------ Input material ------

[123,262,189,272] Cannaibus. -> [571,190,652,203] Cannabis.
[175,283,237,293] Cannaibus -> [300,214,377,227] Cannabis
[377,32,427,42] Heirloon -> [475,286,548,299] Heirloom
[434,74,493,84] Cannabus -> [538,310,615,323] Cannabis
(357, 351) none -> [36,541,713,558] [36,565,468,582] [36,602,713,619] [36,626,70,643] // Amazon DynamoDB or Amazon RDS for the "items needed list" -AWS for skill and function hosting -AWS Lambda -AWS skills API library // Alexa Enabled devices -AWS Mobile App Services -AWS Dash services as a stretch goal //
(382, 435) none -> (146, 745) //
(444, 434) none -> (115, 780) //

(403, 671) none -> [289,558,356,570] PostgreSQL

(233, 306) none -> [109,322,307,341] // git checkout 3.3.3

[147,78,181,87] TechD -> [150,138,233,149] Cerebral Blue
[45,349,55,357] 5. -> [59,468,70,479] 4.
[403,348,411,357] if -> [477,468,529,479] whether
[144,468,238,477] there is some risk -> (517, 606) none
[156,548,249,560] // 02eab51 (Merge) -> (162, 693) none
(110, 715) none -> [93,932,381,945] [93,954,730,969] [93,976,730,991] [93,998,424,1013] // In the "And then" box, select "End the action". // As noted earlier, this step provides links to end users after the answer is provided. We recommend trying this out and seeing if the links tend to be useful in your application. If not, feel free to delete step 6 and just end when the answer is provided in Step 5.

------
------ Input material ------

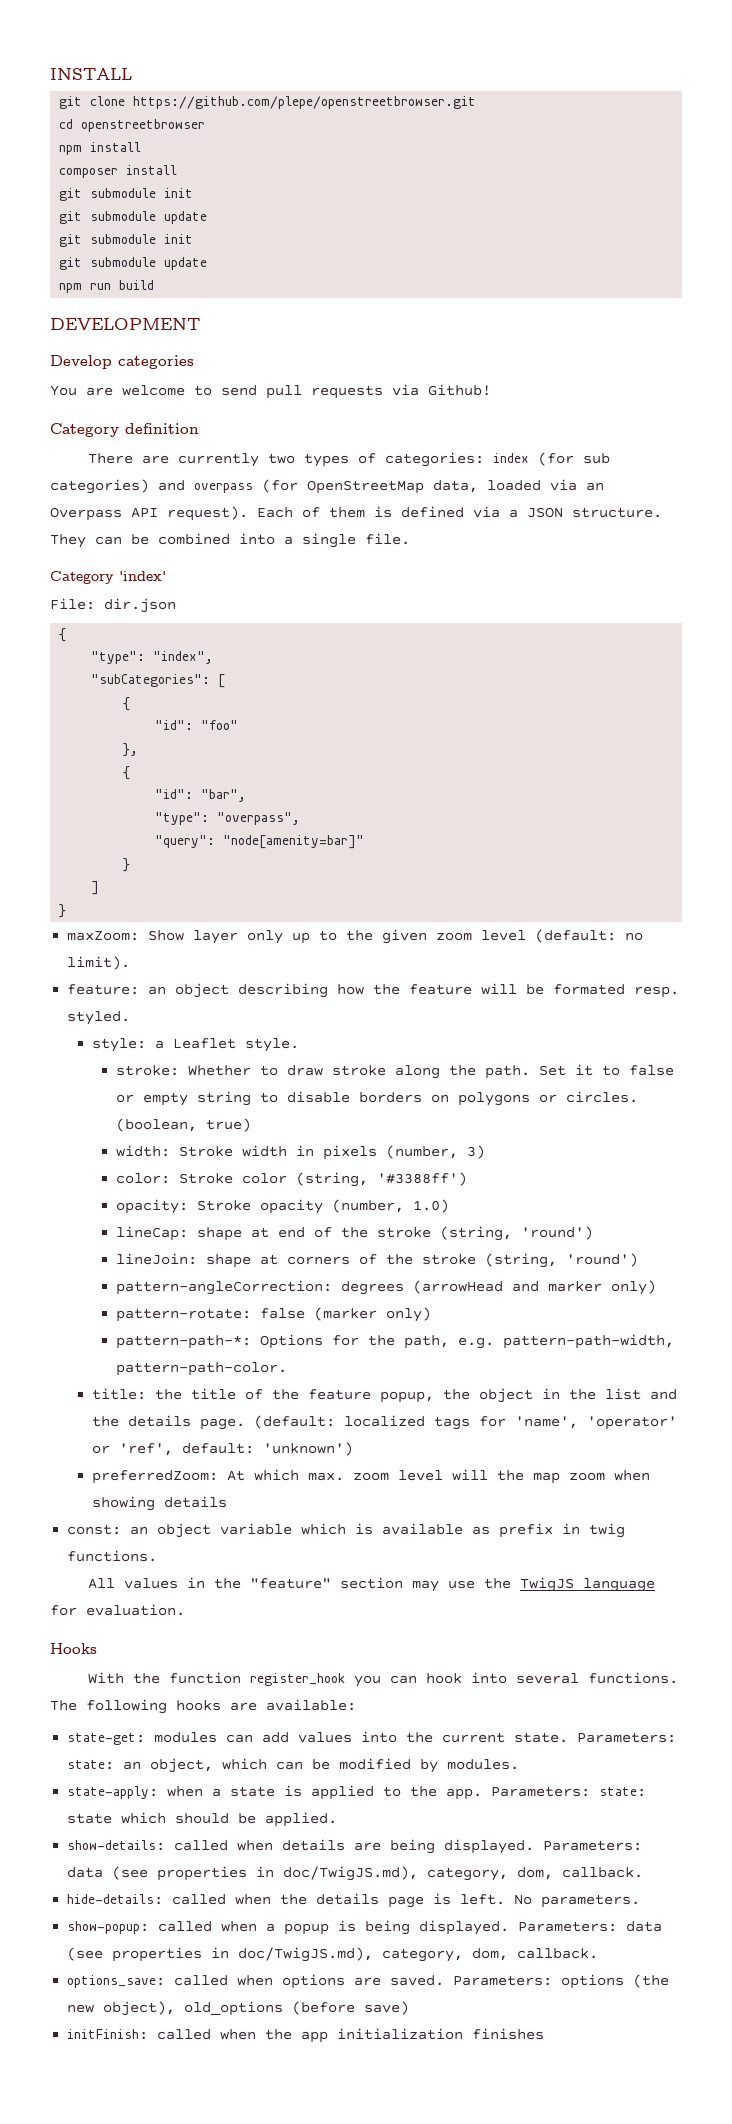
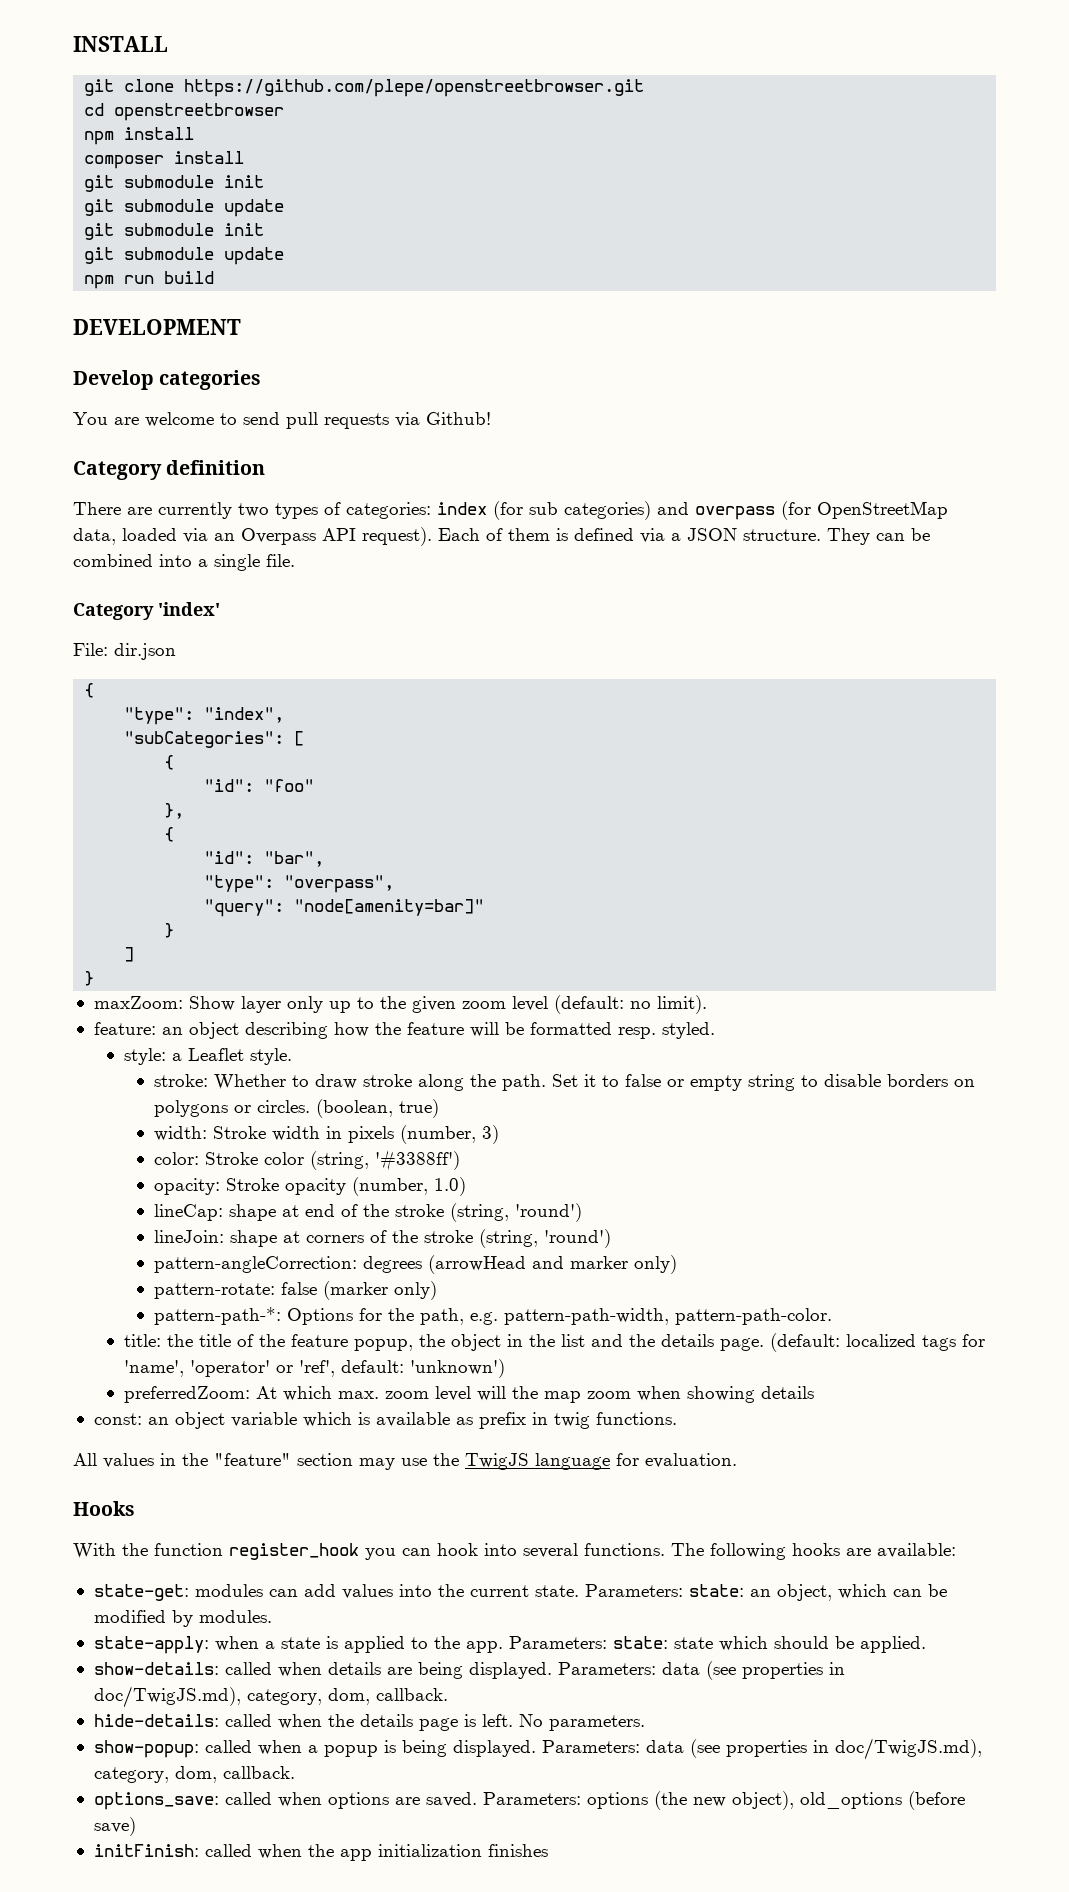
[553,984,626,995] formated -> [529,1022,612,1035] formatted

------
------ Input material ------

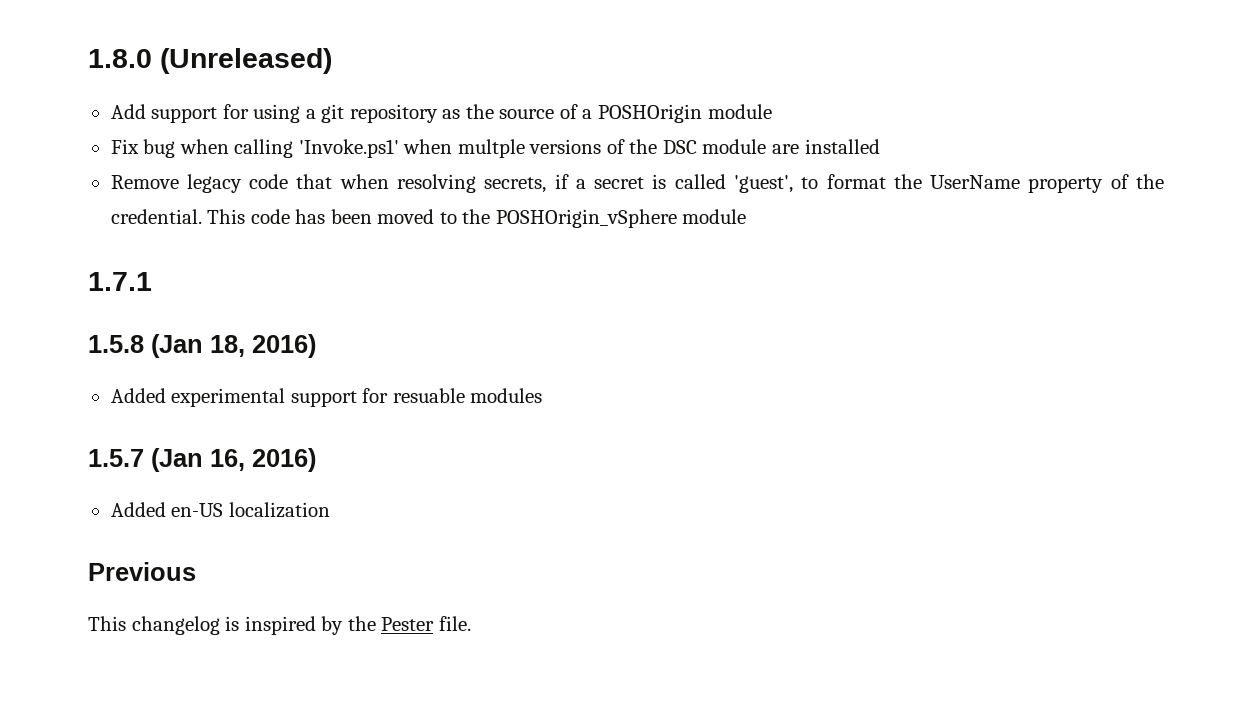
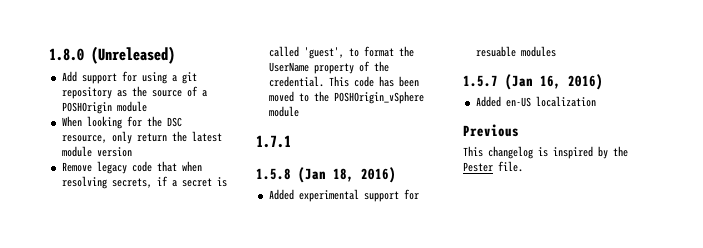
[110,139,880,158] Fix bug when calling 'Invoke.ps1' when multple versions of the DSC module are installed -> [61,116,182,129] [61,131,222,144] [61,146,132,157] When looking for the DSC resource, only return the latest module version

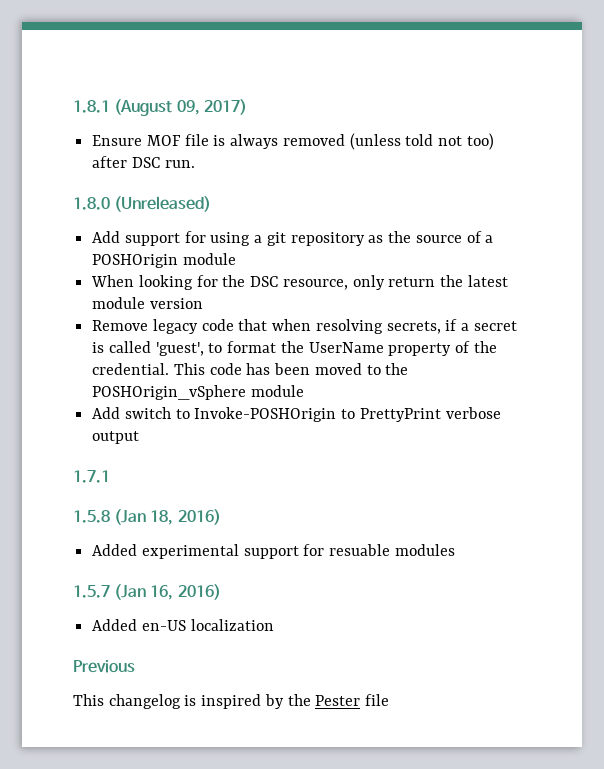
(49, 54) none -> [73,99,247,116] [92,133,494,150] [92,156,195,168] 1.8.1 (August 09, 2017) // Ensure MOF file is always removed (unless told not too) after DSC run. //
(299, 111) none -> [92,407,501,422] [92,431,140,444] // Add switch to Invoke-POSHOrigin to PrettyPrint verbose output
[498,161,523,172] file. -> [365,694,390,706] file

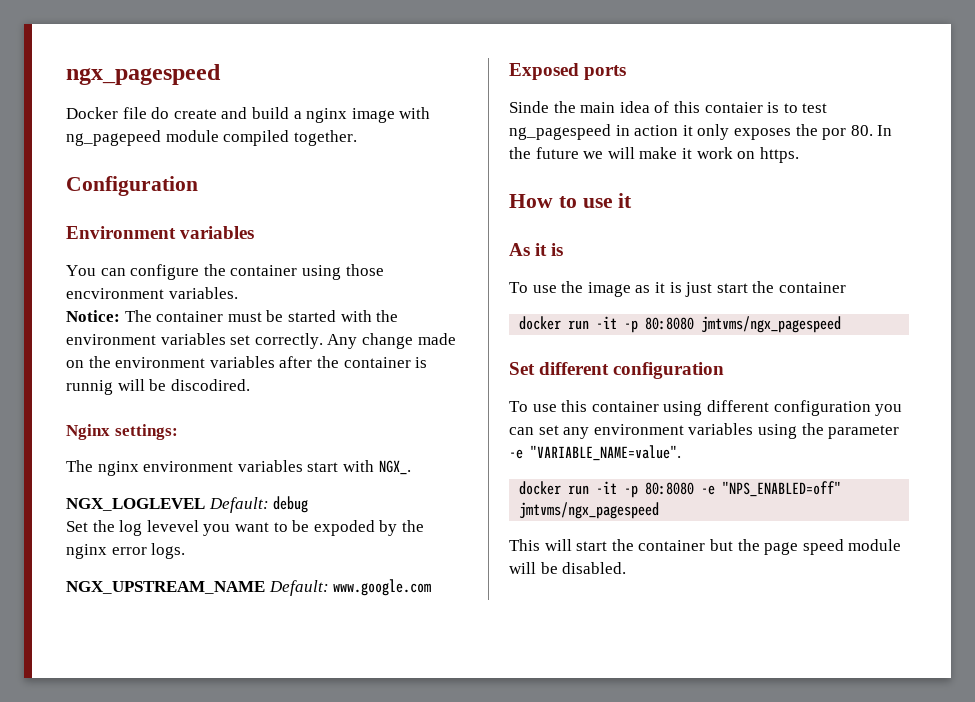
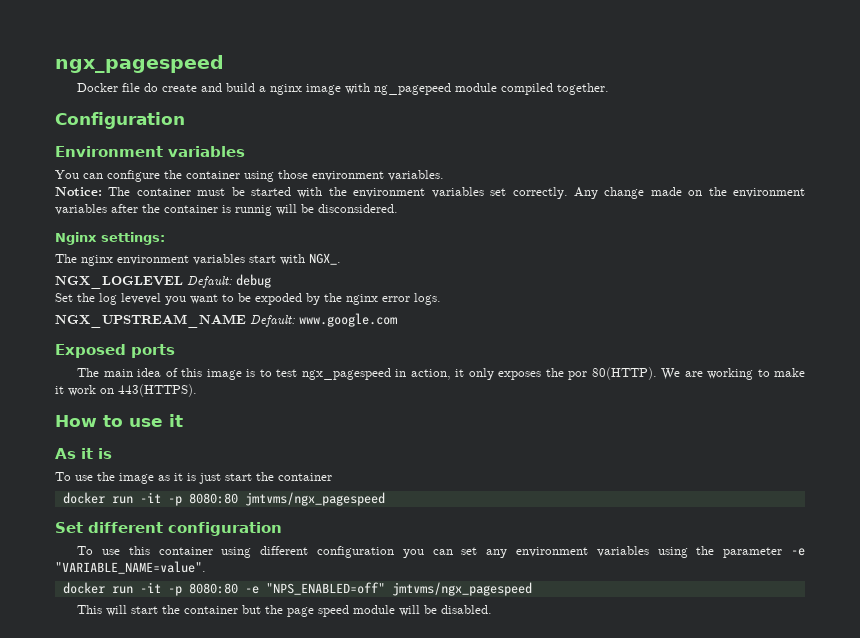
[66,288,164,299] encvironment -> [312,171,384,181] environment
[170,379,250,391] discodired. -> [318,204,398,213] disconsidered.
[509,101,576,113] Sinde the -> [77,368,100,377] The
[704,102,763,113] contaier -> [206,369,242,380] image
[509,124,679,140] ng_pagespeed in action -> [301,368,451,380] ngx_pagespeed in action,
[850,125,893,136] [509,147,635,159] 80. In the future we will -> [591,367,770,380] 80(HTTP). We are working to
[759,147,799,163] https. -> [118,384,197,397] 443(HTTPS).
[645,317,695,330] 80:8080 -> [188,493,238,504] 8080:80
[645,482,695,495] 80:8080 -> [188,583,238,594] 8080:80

------

**Directions for this task**
Every line above from the line with "[759,147,799,163] https. ->" to the line with "[645,482,695,495] 80:8080 ->", inclusive, must be returned exactly; no other line belongs in the reply.

**Reply to the task**
[759,147,799,163] https. -> [118,384,197,397] 443(HTTPS).
[645,317,695,330] 80:8080 -> [188,493,238,504] 8080:80
[645,482,695,495] 80:8080 -> [188,583,238,594] 8080:80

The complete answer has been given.